Читаем без скачивания Египетский голубь - Константин Леонтьев
Шрифт:
Интервал:
Закладка:
Для меня все это было уже давно ясно; все это было обдумано давно, подведено в уме моем под те ясные границы, чрез которые, положим, жизнь всегда переступает тонкими оттенками, но без умственного начертания которых невозможно было бы ни мыслить, ни наблюдать, ни даже говорить серьезно с другими людьми.
И вот, пользуясь тем, что для меня все это было уже ясно, что всему были найдены уже в уме моем место и степень заслуги, — я бы мог все объяснить безобидно, толково, может быть, даже и с некоторым блеском, если бы дал себе волю высказать все и если бы остался верен сам себе и своему внутреннему мiру. Я бы мог начать чуть не целую диссертацию, занимательную, живописную и правдивую, если бы не заразился несколько от большинства посольских знакомых моих тою сдержанностью речи и тою, иной раз искусственною бедностью мысли, которою они подчас даже щеголяли да!., щеголяли; потому что, наверное, многие из них были умнее и серьезнее, чем казались, и понимали гораздо больше, чем хотели высказывать... Светская осторожность, иногда даже своего рода светское остроумие заставляли их показывать меньше чувства и мысли, чем у них было на самом деле; или, еще точнее выражаясь, у многих из этих дам и кавалеров один род ума, более язвительный или более мелкий, изгонял или заключал в оковы другой род, — род более задушевный и серьезный. Серьезность свою мужчины берегли для службы, а дамы для минут некоторого «abandon» с друзьями или с теми, кто им особенно нравился. Все это я так долго и подробно объясняю для того только, чтобы сказать, что я в этот раз поступил ужасно бестактно, чтобы сознаться, как я грубо ошибся, именно тем, что не остался верен себе и не начал длинного рассуждения, которое удовлетворило бы, может быть, до известной степени всех и никого бы не оскорбило! Но я по какому-то роковому движению души вдруг вздумал быть сдержанным и кратким и на повторенный дамами вопрос: «Что ж вы задумались? Что вам на Востоке не нравится, скажите?» ответил с неуместным на этот раз лаконизмом так «Мне ужасно не нравится христианская семья на Востоке »

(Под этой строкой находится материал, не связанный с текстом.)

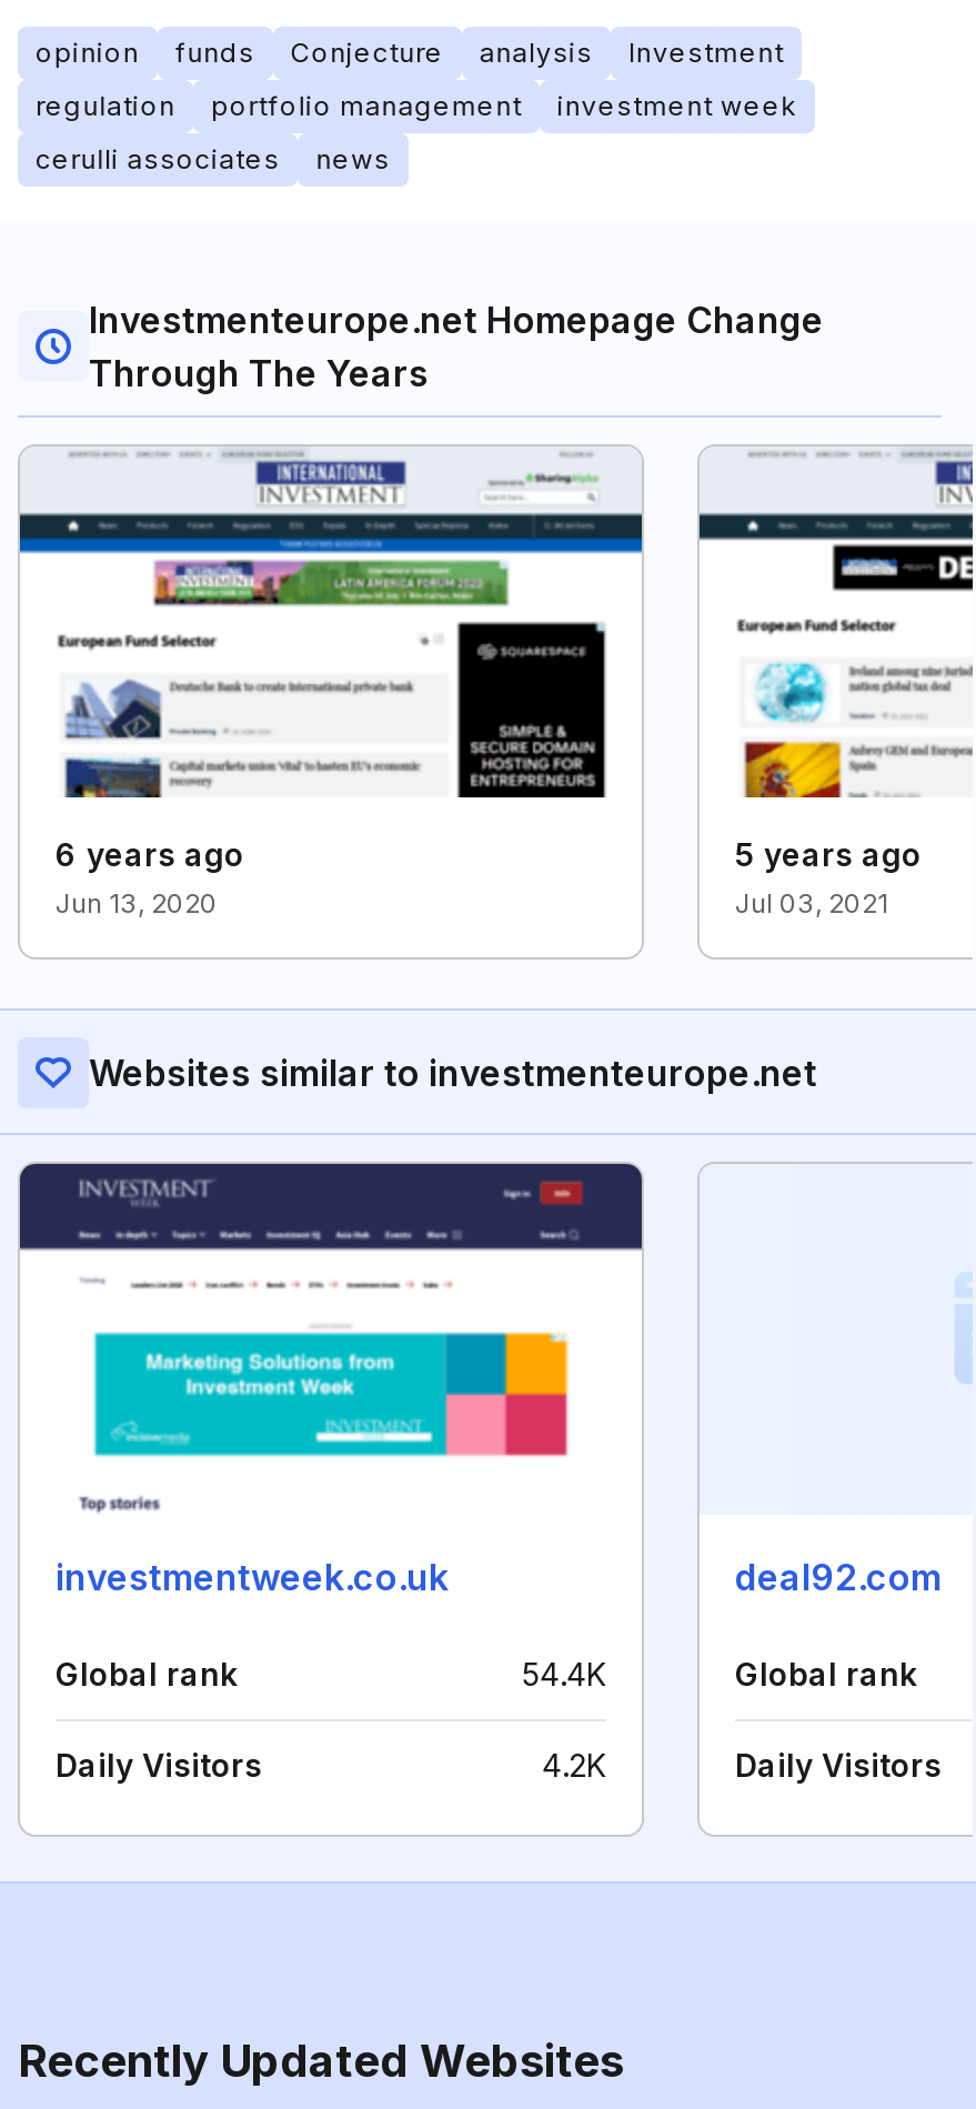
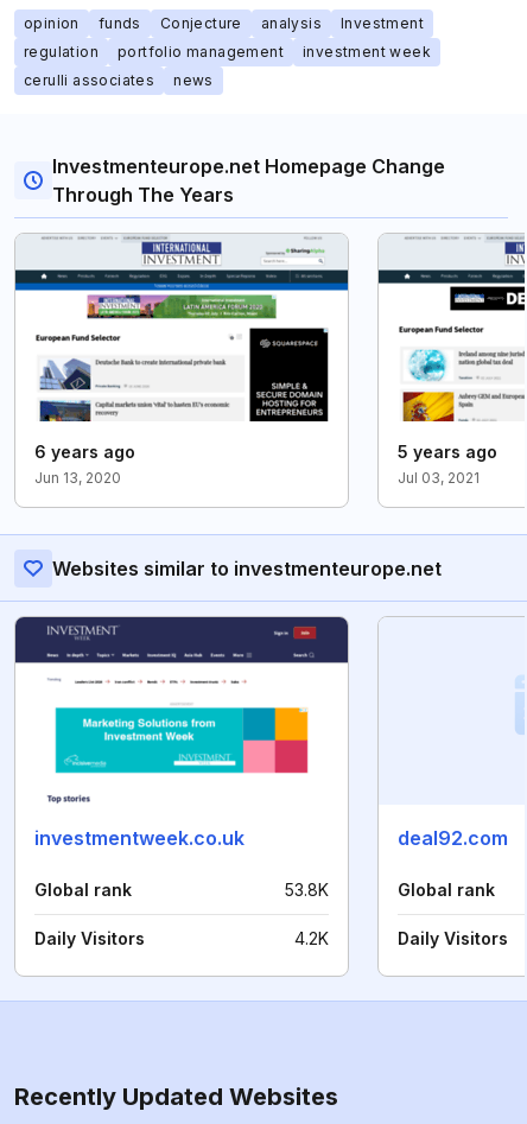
[522,1655,606,1693] 54.4K -> [285,879,329,900] 53.8K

Сказал эту глупость и замолчал.
— Ah! c'est bien drôle' — воскликнула кузина несколько сухо.
Антониади ровно ничего не сказал, но глаза у него сделались злые. Мадам Антониади с удивлением заметила: «Мне кажется, напротив, если есть что-нибудь очень рошее на Востоке, так это именно чистота семейной нравственности... Не правда ли?» — спросила она, обращаясь к мужу.
Антониади с чуть заметною улыбкой ответил на пожимая слегка плечами «О вкусах спорить нельзя.»
Я чувствовал, что он мог думать о чем-то несравненно худшем, чем странный вкус, мог счесть меня до невозможности безнравственным человеком, не пустить к себе в дом. Я опомнился, догадался, что начал совсем не с того конца, и поспешил поправиться:
— Позвольте, уговоримся прежде; entendons-nous... Я начну, извините, издалека... Когда я в критской деревне или в Балканах вступаю на глиняный пол греческой или болгарской хижины, то вид этой почтенной, солидной и вместе с тем поэтической семьи...
Я хотел было продолжать так: «Я исполняюсь почти благоговения пред непритворною, наивною чистотой их нравов, пред их религиозным чувством... Вся эта простодушная, высокая святыня домашнего очага, в соединении с своеобразными нравами и прелестью картинного быта, действует на меня почти так же, как действует храм... Я сам становлюсь строго нравственным человеком, и...»
Но судьба решила иначе! Я даже и этого не успел сказать... Я едва успел вспомнить все это; эти образы и воспоминания едва успели мелькнуть в уме моем, как вдруг раздался в прихожей шум шагов и говор нескольких людей. Хозяин квартиры громко кричал слуге своему: «Эй, Кеворк... завтракать! завтракать! Ради Бога, завтракать, мы голодны как собаки!..»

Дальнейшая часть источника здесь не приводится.